Task description. Look for the string "underline" in the listing. Copy each line that has it.

Supplied material.
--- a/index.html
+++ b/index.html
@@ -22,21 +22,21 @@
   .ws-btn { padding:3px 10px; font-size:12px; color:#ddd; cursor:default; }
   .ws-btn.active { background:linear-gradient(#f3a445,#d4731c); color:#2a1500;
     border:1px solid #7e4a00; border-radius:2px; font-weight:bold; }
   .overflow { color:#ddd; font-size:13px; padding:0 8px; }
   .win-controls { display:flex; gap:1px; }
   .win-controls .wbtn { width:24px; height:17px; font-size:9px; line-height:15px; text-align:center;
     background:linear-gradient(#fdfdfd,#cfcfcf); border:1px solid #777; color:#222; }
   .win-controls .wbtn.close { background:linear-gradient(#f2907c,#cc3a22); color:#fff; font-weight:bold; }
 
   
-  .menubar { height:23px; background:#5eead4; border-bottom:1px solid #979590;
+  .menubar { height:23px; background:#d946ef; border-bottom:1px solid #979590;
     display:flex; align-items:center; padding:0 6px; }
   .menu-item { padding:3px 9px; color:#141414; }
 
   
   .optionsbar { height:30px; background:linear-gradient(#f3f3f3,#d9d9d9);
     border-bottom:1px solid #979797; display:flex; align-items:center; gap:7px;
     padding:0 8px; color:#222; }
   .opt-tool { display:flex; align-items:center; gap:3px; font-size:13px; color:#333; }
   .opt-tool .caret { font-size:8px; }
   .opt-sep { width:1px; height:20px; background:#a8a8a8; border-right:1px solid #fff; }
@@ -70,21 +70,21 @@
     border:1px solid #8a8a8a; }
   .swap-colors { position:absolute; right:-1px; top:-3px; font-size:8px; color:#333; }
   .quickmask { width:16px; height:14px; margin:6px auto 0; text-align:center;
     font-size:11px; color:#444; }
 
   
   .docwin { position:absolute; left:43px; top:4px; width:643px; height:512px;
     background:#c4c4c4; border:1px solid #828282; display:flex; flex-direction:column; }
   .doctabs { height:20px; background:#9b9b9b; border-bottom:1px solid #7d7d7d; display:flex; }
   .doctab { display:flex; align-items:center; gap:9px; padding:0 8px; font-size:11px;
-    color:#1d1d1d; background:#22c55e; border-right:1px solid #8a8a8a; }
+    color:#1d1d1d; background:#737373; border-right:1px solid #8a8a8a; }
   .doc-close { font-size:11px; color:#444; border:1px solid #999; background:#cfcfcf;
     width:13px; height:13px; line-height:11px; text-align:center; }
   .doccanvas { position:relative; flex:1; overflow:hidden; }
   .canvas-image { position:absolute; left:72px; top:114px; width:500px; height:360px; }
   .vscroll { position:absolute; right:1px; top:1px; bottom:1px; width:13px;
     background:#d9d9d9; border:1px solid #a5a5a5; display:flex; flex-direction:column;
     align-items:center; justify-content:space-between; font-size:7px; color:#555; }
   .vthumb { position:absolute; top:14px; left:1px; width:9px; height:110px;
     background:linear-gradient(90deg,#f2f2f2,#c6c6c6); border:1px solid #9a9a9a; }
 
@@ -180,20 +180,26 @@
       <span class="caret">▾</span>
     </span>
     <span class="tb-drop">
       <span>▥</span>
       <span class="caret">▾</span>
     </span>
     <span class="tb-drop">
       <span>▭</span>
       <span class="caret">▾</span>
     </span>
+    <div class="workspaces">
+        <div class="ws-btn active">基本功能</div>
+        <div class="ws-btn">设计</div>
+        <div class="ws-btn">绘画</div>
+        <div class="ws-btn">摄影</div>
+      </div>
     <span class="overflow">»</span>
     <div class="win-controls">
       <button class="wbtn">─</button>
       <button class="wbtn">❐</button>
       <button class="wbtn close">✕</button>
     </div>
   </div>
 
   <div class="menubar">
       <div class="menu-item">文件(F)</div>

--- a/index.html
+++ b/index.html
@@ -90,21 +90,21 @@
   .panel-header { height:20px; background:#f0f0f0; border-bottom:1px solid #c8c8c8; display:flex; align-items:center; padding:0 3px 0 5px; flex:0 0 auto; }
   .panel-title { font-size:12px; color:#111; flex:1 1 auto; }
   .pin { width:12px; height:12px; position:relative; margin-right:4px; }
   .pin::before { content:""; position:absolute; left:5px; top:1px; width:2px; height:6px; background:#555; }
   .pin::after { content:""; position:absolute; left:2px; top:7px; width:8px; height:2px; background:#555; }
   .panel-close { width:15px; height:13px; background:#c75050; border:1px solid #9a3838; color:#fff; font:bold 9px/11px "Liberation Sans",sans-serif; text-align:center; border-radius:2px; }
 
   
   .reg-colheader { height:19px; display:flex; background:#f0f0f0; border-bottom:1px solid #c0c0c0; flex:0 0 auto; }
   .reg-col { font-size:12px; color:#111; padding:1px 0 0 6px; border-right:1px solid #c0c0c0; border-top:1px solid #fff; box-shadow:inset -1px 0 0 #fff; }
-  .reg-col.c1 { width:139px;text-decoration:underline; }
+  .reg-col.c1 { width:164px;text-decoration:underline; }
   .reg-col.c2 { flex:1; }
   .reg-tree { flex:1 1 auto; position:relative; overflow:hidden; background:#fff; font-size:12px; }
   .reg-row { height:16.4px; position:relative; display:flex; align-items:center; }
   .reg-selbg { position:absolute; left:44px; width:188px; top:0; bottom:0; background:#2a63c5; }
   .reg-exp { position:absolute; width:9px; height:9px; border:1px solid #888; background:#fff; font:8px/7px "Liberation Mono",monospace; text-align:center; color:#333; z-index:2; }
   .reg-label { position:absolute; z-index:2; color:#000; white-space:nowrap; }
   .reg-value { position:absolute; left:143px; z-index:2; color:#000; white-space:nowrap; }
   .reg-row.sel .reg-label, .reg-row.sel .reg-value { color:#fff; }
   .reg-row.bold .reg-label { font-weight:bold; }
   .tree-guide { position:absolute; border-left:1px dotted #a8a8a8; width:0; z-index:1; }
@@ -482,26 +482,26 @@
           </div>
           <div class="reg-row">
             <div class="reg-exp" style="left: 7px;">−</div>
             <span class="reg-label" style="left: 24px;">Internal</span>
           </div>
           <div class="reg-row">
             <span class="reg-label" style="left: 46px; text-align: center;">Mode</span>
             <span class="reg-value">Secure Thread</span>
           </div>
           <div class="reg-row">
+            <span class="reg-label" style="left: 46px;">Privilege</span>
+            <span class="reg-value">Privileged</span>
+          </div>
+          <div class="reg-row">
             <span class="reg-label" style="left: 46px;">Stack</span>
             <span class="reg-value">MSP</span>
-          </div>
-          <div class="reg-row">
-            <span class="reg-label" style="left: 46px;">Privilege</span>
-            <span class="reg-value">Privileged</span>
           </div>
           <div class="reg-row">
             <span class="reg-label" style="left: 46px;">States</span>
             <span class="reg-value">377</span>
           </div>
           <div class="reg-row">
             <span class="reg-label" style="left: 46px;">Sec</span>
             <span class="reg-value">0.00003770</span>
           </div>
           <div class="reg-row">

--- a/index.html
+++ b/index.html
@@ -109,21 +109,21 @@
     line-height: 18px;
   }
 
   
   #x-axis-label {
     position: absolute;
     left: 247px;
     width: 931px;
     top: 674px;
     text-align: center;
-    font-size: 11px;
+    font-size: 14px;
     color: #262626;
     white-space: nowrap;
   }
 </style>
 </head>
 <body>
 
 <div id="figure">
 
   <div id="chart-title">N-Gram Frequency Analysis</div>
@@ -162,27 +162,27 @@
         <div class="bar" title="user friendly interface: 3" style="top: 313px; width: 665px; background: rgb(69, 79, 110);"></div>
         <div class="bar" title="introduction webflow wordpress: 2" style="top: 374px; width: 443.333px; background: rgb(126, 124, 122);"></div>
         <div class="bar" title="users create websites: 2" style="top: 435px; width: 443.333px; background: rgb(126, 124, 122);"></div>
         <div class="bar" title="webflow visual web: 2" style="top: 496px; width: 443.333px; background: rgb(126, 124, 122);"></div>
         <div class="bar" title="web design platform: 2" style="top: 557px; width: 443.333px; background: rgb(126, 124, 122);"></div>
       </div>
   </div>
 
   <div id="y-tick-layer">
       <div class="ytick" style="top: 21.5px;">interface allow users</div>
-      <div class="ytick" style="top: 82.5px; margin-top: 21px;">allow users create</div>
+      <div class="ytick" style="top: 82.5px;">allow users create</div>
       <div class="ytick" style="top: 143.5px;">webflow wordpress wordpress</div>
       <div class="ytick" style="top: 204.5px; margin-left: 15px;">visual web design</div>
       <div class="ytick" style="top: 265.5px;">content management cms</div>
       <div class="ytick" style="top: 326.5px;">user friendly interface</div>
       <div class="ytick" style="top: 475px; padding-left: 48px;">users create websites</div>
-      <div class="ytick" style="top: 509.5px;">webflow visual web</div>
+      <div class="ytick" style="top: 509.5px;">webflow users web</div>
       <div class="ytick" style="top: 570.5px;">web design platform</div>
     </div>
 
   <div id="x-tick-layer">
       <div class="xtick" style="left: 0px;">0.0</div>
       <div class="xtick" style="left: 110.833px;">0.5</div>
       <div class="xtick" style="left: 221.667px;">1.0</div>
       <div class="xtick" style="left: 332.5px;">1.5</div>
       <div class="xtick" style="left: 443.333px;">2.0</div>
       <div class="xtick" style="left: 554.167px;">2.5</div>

The answer.
-  .reg-col.c1 { width:139px;text-decoration:underline; }
+  .reg-col.c1 { width:164px;text-decoration:underline; }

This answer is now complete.